Introduction of monetary reform in Trizonia led to the Berlin blockade which ended in 1949 with a Western victory. In May 1949, Trizonia was declared an independent federal republic, the Federal Republic of Germany (FRG). In the following October, the German Democratic Republic (GDR) was declared in the Soviet sector.

For many years FRG enjoyed wide diplomatic recognition whereas the GDR was recognized only by the socialist camp. The GDR economy was based on the Stalinist model which did not help the country. In June 1953, the workers rioted against the “workers’ state”. Soon economic difficulties and political repression was forcing thousands to leave the GDR through the still open city of Berlin.

To stop this emigration, the GDR authorities erected die Berliner Mauer, the Berlin Wall, on August 13, 1961.

Berlin Wall Falls

Although they were virtually prisoners of their regime, the Germans in the GDR were not totally ignorant of the life in the FRG. Radio and even television signals coming from the West could be picked up and many people had relatives in the West. The fact that they enjoyed a better standard of living than other Eastern Europeans did not matter for the GDR citizens because they were aware of a much better life across the wall and the border fences.

The wave of reform sweeping through Eastern Europe had a direct effect on the GDR when Hungary opened her borders. GDR citizens wanted to leave. As the regime was celebrating its fortieth anniversary in Berlin, it was crumbling on the streets across of the country. With Gorbachev’s USSR not willing to intervene to protect the communists, they had no ally. The replacement of the long standing leader Erich Honecker on October 18 came far too late to save the regime. Its fate was sealed on November 9, 1989, as the Berlin wall fell.

Last Days of the GDR

With the Communist Socialist Unity Party (SED) out of power, the GDR prepared for its first and what turned out to be the only democratic election. On March 18, 1990, East German Christian Democrats, with the support of the FRG Chancellor Helmut Kohl, swept the polls whereas the former Communists polled only 16% of the votes. Lothar de Maiziere became the first and only democratically elected prime Minister of the GDR.

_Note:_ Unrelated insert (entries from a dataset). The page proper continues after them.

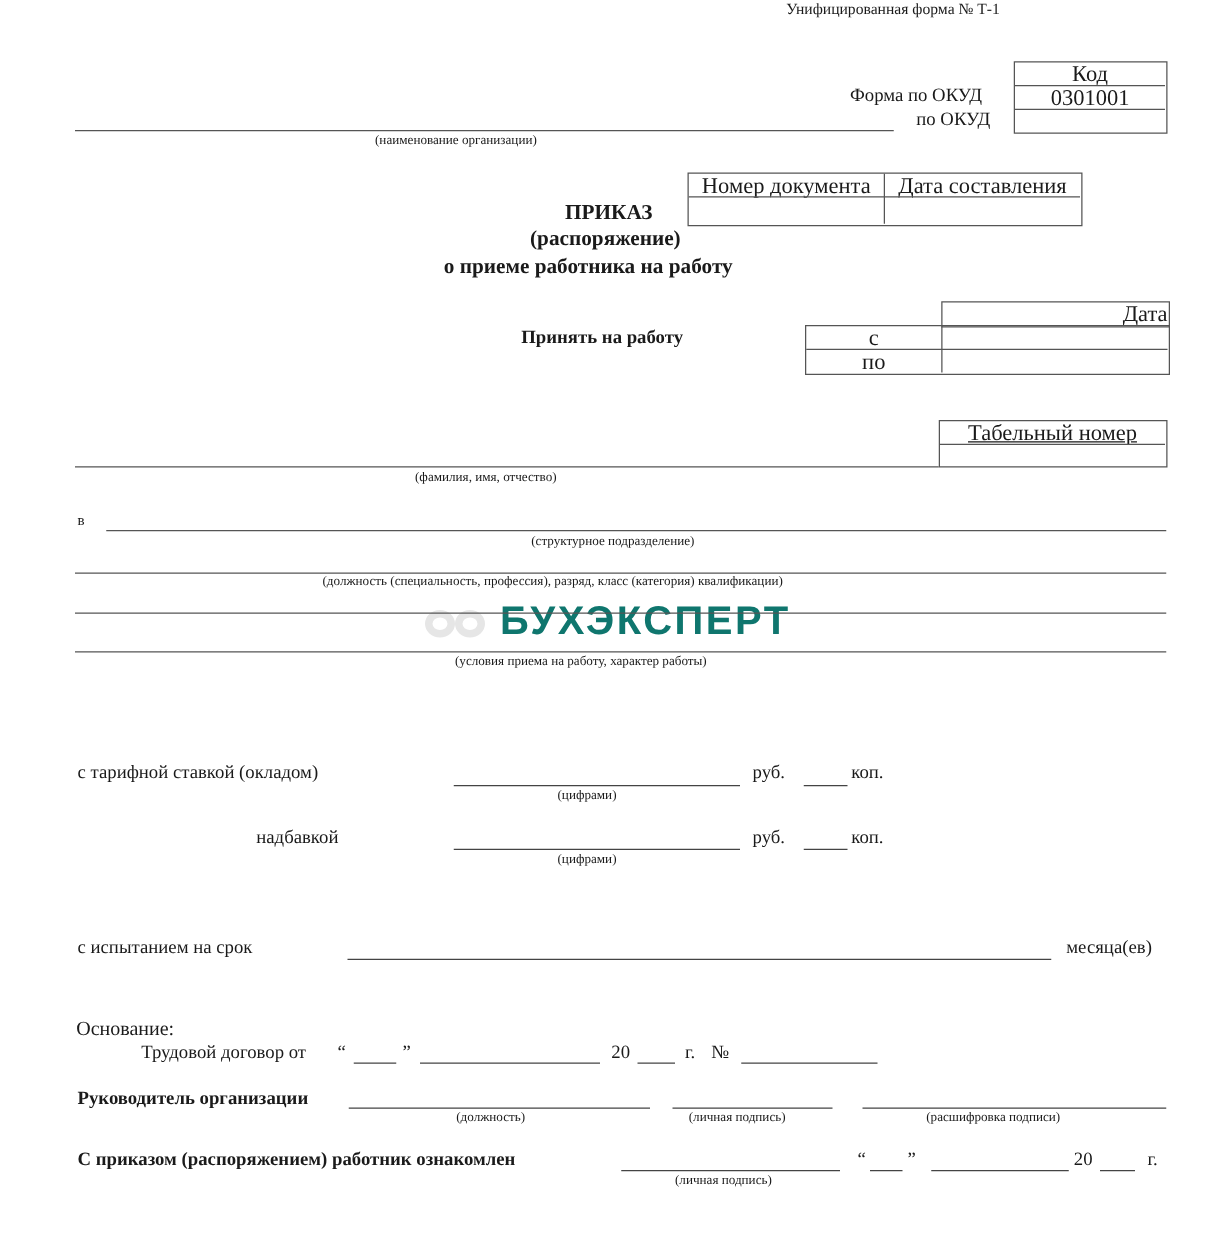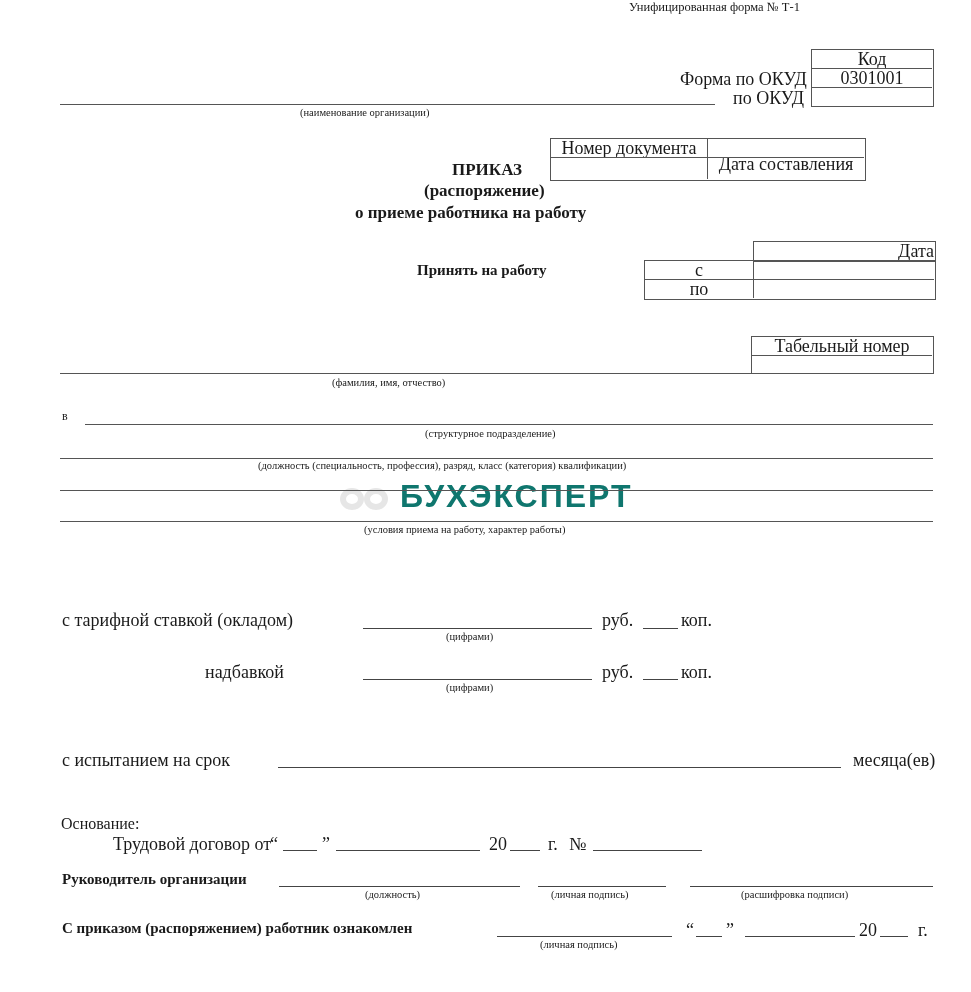"Форма по ОКУД" .lbl { font-size: 18px -> 15px }
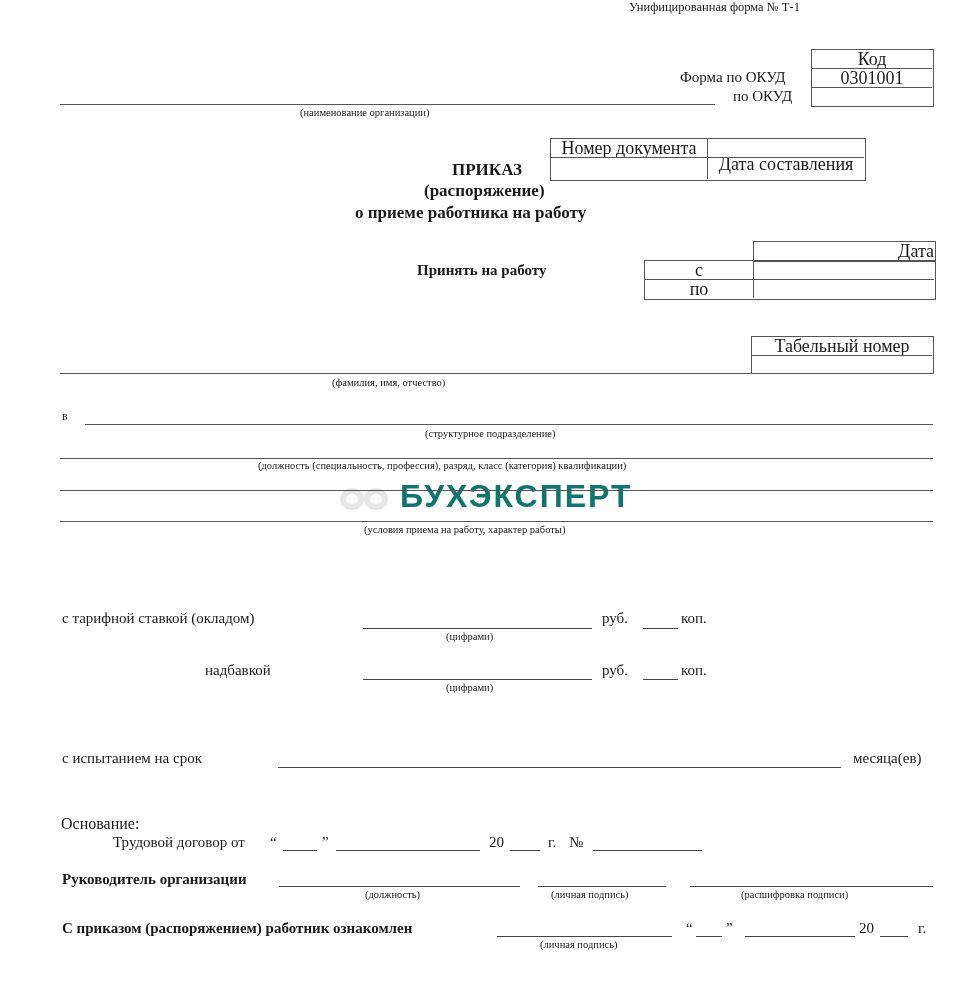"Дата составления" div.cell { top: 16px -> 0 }
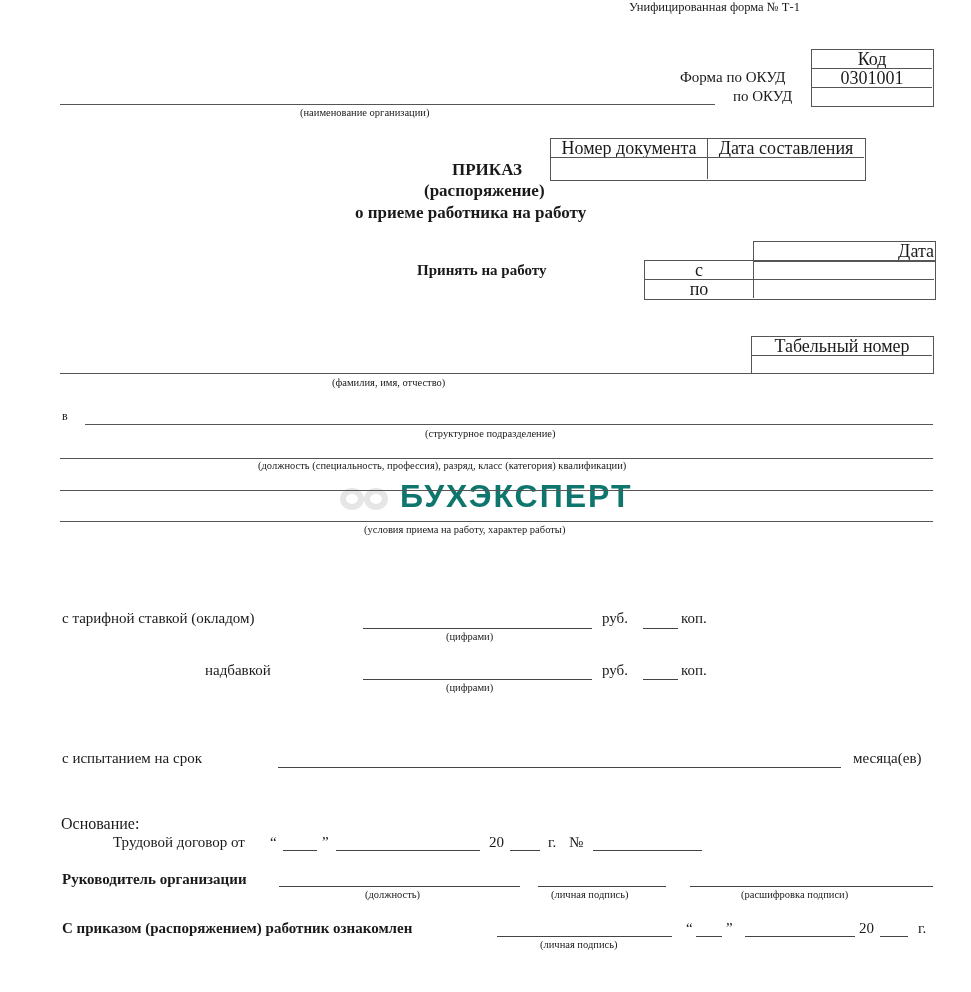"Табельный номер" div.cell { text-decoration: none -> underline }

Two months later, on May 18, the FRG and GDR signed a treaty by which they agreed upon monetary, economic and social union between the states. On July 1, 1990, the Deutsche Mark was introduced to the GDR replacing the East German Mark. With the economies and societies linked, the political reunification became just a formality. The reunification treaty was signed on August 31, to be ratified by the legislatures of both countries with vast majorities. On October 3, 1990, Germany was reunited officially.


Cyril E. Black, Jonathan E. Helmreich, Paul C. Helmreich, Charles P. Issawi, A. James McAdams. Rebirth: A History of Europe Since World War Two, Westview Press (1992)

Mills, Clifford W., Angela Merkel, Chelsea House, NY (2008)

Taylor, Frederick. The Berlin Wall: A World Divided. Harper Collins (2007)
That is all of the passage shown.